先輩格のミュージシャンや友人たちと同様に、日々流れる和製エモ/ポストハードコア/インディへの愛情を抱き、また長野ネオンホールで育まれてきたフォークミュージックにもその根を下ろしている―幅広い音楽性とそれを等身大の自分たちへ還元する力をもったバンド「洞」の魅力がぐっと詰まった。11曲入り。これで850円!!


8.ちゅうぶらんこ / MOT OTO
http://www.sunrain-records.com/catalog-3275.html
1990年に発売した1stCD「ハローフーラ」は現在廃盤、DVD「26世紀の夢売人」も残部僅少となっているなか、レーベルヤバンがなんともふとっぱらなリリースを。2作品をカップリング+特典に初期スタジオ音源(1at&2nd 収録曲)に未発表の2曲「ファンファン」(7分50秒)と「瑠璃色キッス」(11分32秒)を加えた貴重なCD-R「TOT OTO」(とっとぉ〜と)がついて3150円(税込み)。
以前、向井秀徳氏が「ちゅうぶらんことライカスパイダーは福岡のミッシングリンクだ」というお話をしてくださいました。いわゆる伝統の「めんたいロック」が、ナンバーガールモーサムトーンベンダーそしてパニックスマイルに至るための、革命的に重要かつ盲点であった存在が残した貴重な記録をぐっと凝縮した3枚組です!!必携。


4.フジワラサトシ / 夜に生まれる
http://www.sunrain-records.com/catalog-2900.html
oono yuukiバンドにも参加するSSW、フジワラサトシのCD-Rが、八丁堀・七針の主宰するレーベル"鳥獣類魚"よりリリース。低めのやわらかい声、張り上げることなく、訥々と丁寧に紡がれてゆくうた。様々な音色で彩りを添えるギター。チェロやフルート、そしてドラムはそんなフジワラサトシの世界をそっと支えて、でもけして歌の輪郭をぼやけさせることなく、溶け込んでゆく。思わず手や足を止め、座り込んで聴き入ってしまう、そんな音楽。
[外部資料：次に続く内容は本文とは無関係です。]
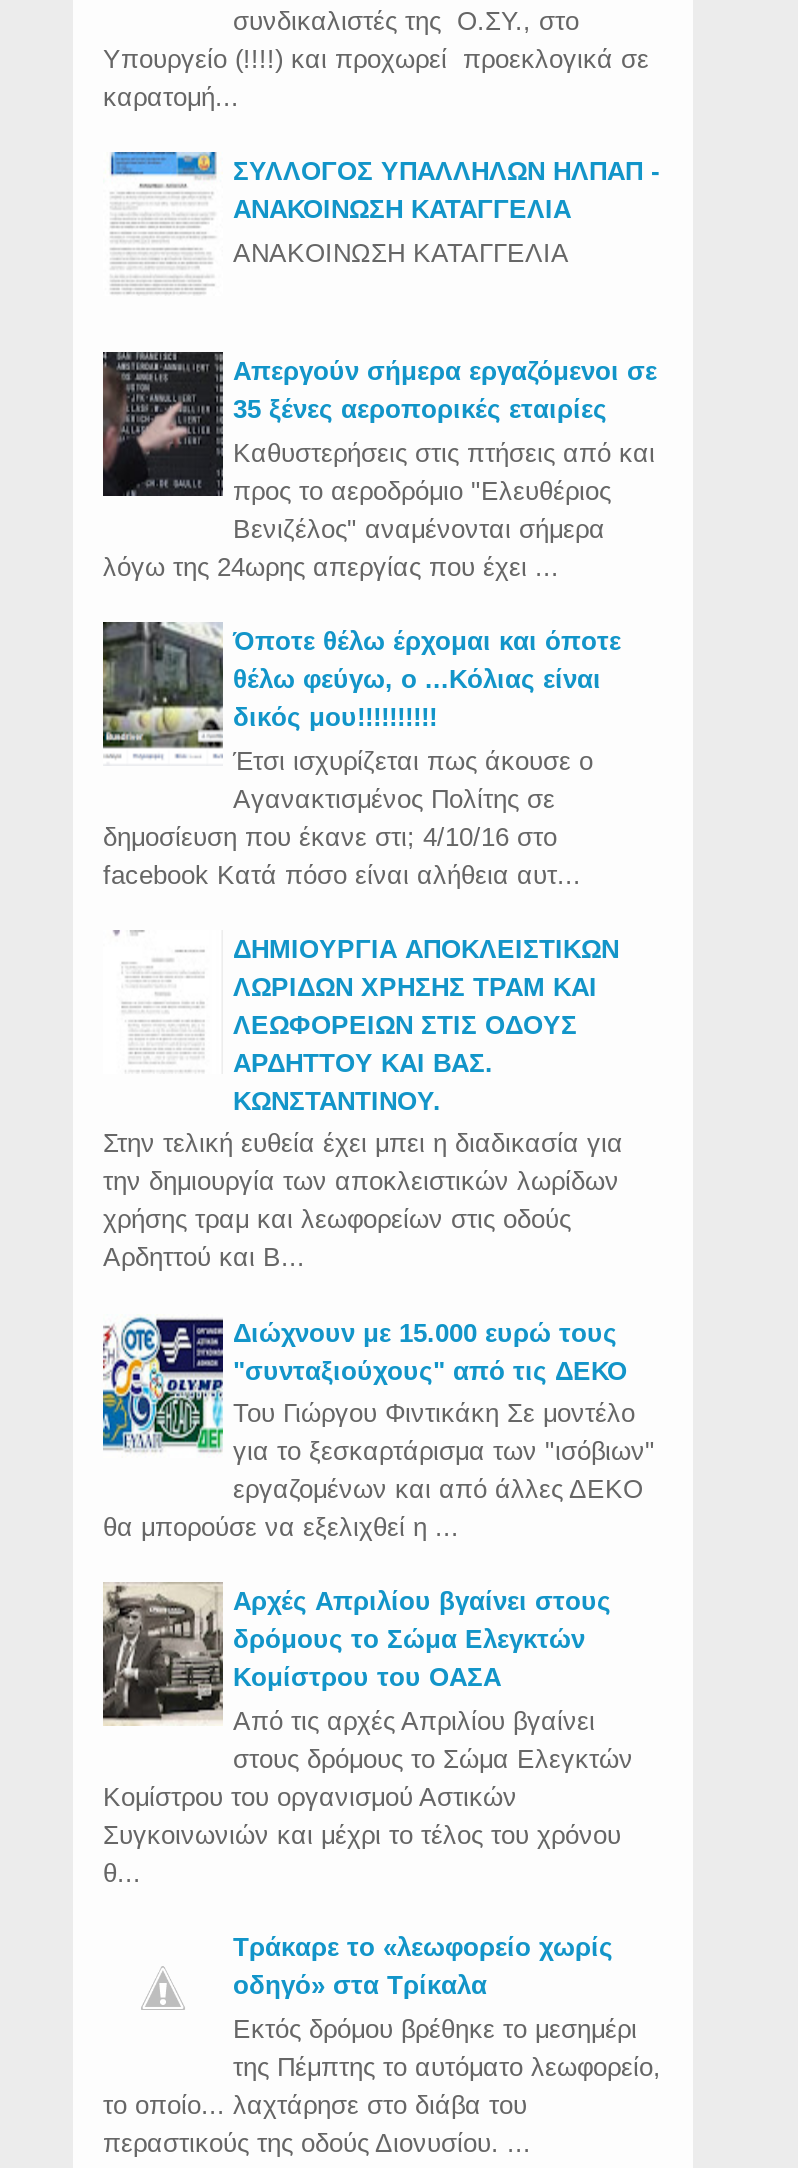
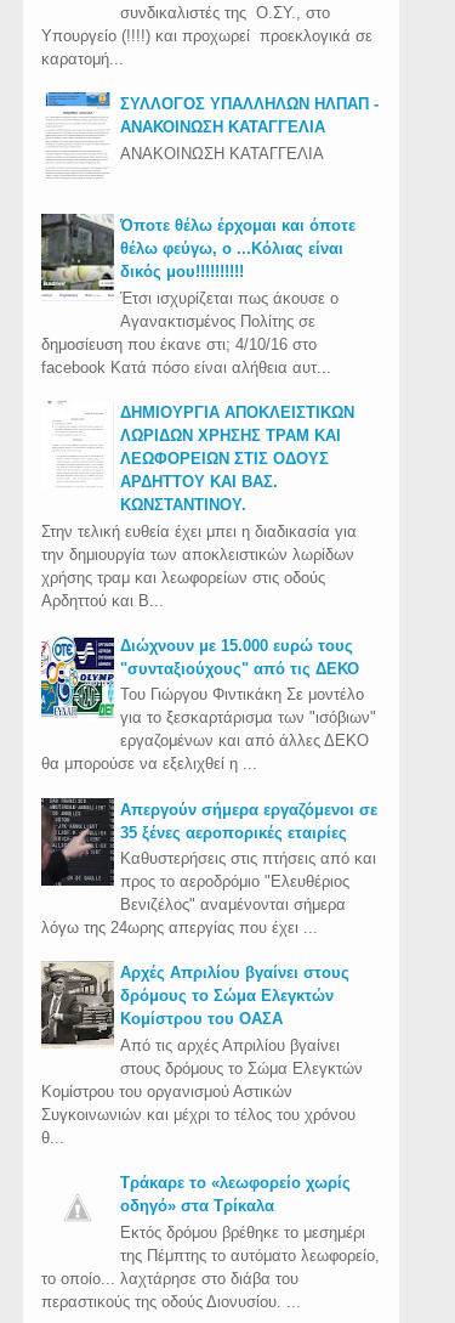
moved [101,350,657,582] -> [40,797,377,937]: [image] | Απεργούν σήμερα εργαζόμενοι σε | 35 ξένες αεροπορικές εταιρίες | Καθυστερήσεις στις πτήσεις από και | προς το αεροδρόμιο "Ελευθέριος | Βενιζέλος" αναμένονται σήμερα | λόγω της 24ωρης απεργίας που έχει ...
moved [99,618,655,1542] -> [39,211,376,773]: [image] | Όποτε θέλω έρχομαι και όποτε | θέλω φεύγω, ο ...Κόλιας είναι | ... | εργαζομένων και από άλλες ΔΕΚΟ | θα μπορούσε να εξελιχθεί η ...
時折差し挟まれるドローンも気持ち良くまどみに誘ってくれます。mmmがゲストで参加、録音からも参加メンバーの親密感が伝わってくるようで、とても素敵です。いいですねえ。



映像は、最近YOUTUBEにアップされたばかりの、山梨県立科学館スペースシアターでのWATER WATER CAMELと森ゆにによる共演の模様です。
曲は「分室」に収録されている「海沿いの家」。すてきです。